Palin states his aims in the documentary as being to meet — truly meet — ordinary North Koreans and show that ‘people, no matter their background, are much closer to us than we think’. It’s an ambitious task, as the journey has been planned by a travel agency that arranges carefully curated, government-approved visits to the closed-off country. Palin is chaperoned by two guides and a ‘gaggle of officials’, who (as becomes apparent) monitor everything. While the crew prepares to film anti-American cards and posters in a gift shop, these men quickly clear them away, leaving only cards of the Great Leaders. In another shot of Palin and a farmer working in the fields, the same officials hurriedly arrange for a tractor to be brought in, to present the country as being more modernised to western viewers.
Palin is candid in this book about feeling there is something missing: ‘They’ve been playing a game with us. We have been indulged, but never fully informed.’ He recognises that the country he is shown is, for the most part, fake. But his desire to find something good is overriding. When he visits a school, he writes: ‘Is this a show school? Undoubtedly’, and then, as though grasping for something positive, concludes: ‘But even if just one school in Pyongyang is equipped like this, it’s impressive.’
There are good anecdotes. The crew’s minders and guides organise a 75th birthday party for him, with cake, balloons, singing and drinking. So Hyang, in her ‘black business suit’, draws a greeting on a sandy beach with her heel —a giant heart with ‘Michael’ inside. The production team even show her the fish slap scene from Monty Python and she laughs loudly. ‘Friendships grew,’ Palin writes.
But the book doesn’t do much to make us feel we know the North Koreans. Palin’s writing lacks the vigour of his presenting; it isn’t as evocative or inspiring as it should be when describing somewhere so cut off from the rest of the world. The documentary — showing scenes of rejoicing, dancing and eating — manages this to a greater degree. It makes a big difference to see a smiling face rather than having one described.
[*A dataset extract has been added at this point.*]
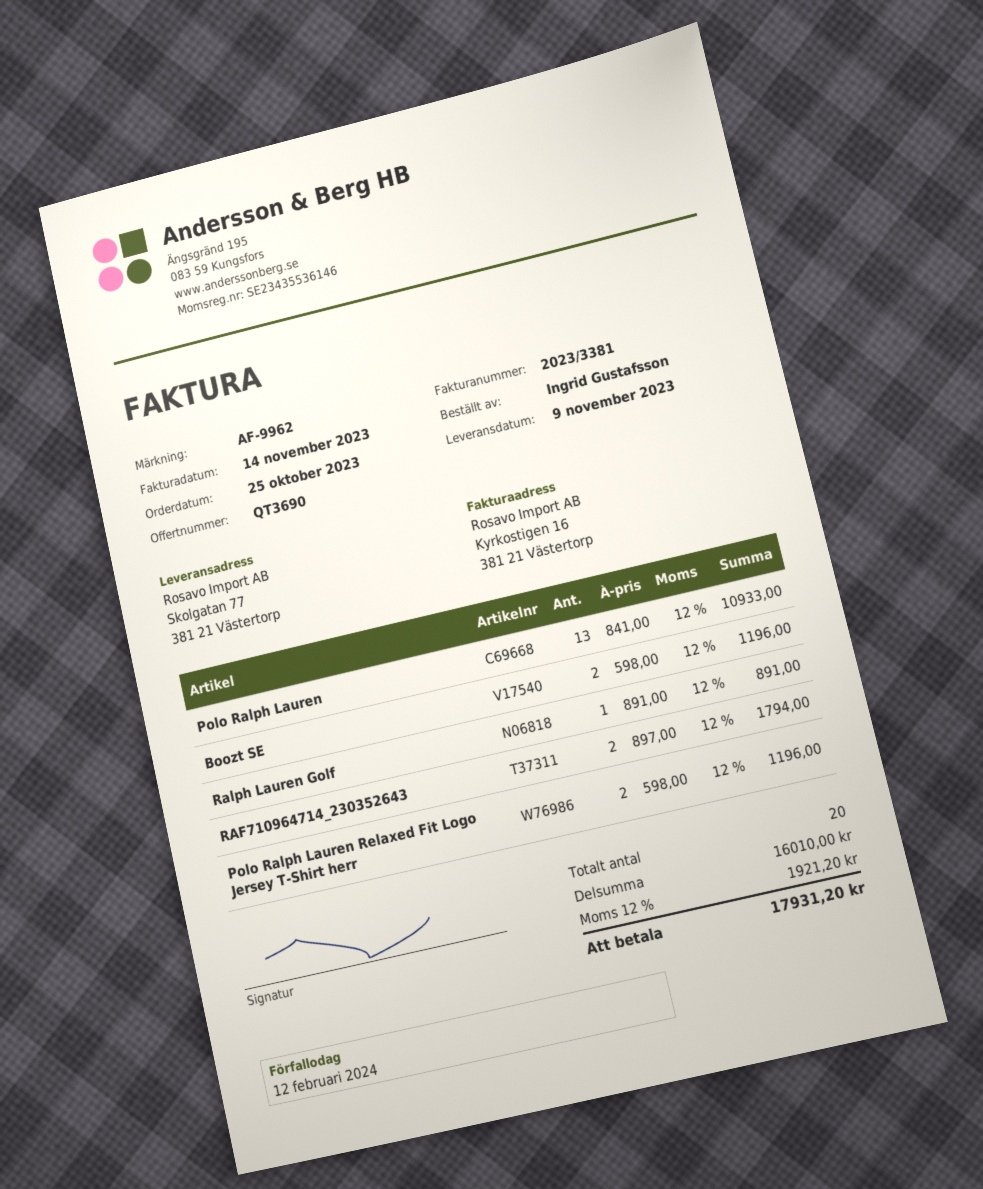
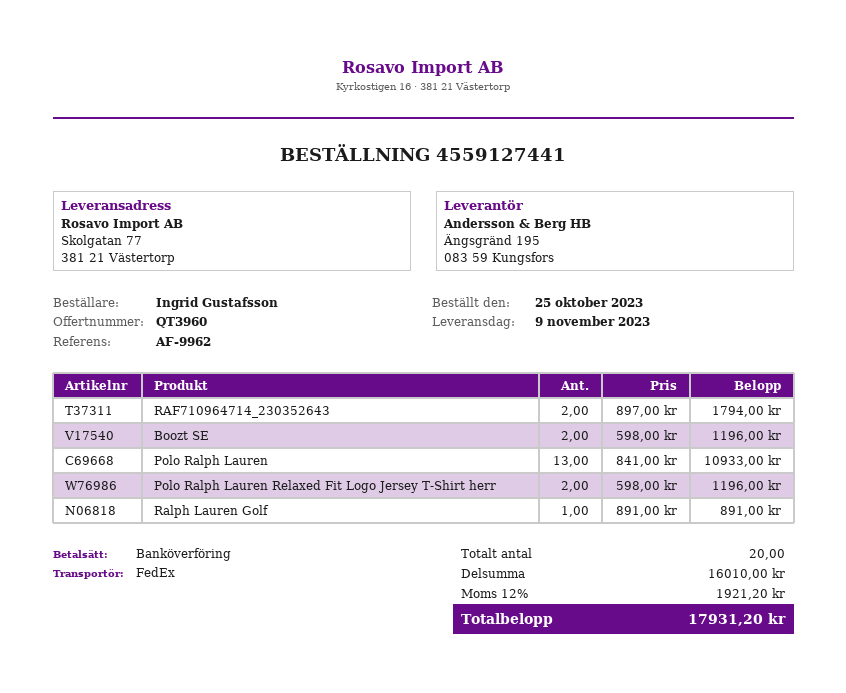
quote number: QT3690 -> QT3960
Above all, Palin doesn’t seem to be searching for the truth. While he investigates the Great Leaders’ connection to Mount Paektu — near where the first leader was said to have led the Korean army during the Japanese occupation — he never wonders how content the people surrounding him really are, or questions what he interprets as peacefulness in the places he visits. In Kaesong he writes: ‘This feels like… a relaxed town. It’s spring, the trees are in blossom, the place is well kept. The people seem happy.’ This misplaced optimism was also reflected in an interview he gave at the Edinburgh TV festival: ‘North Korea was very serene and peaceful. Pyongyang is a wonderful city; it’s very quiet, there’s no traffic or advertising. I’d love to go back.’
Everything about this book, and the documentary it supplements, can be summed up in Palin’s appreciation of the silence of Pyongyang — the lack of sirens, traffic, shouting. A silent city may sound like a dream. But in this case, calm isn’t a reflection of the mood of the people but a symptom of the oppression they live under. It’s a sinister silence that speaks of lack of freedom and basic human rights, a silence that speaks of fear.
This book is little more than an inadvertent tourist guide to a state no one would want to live in.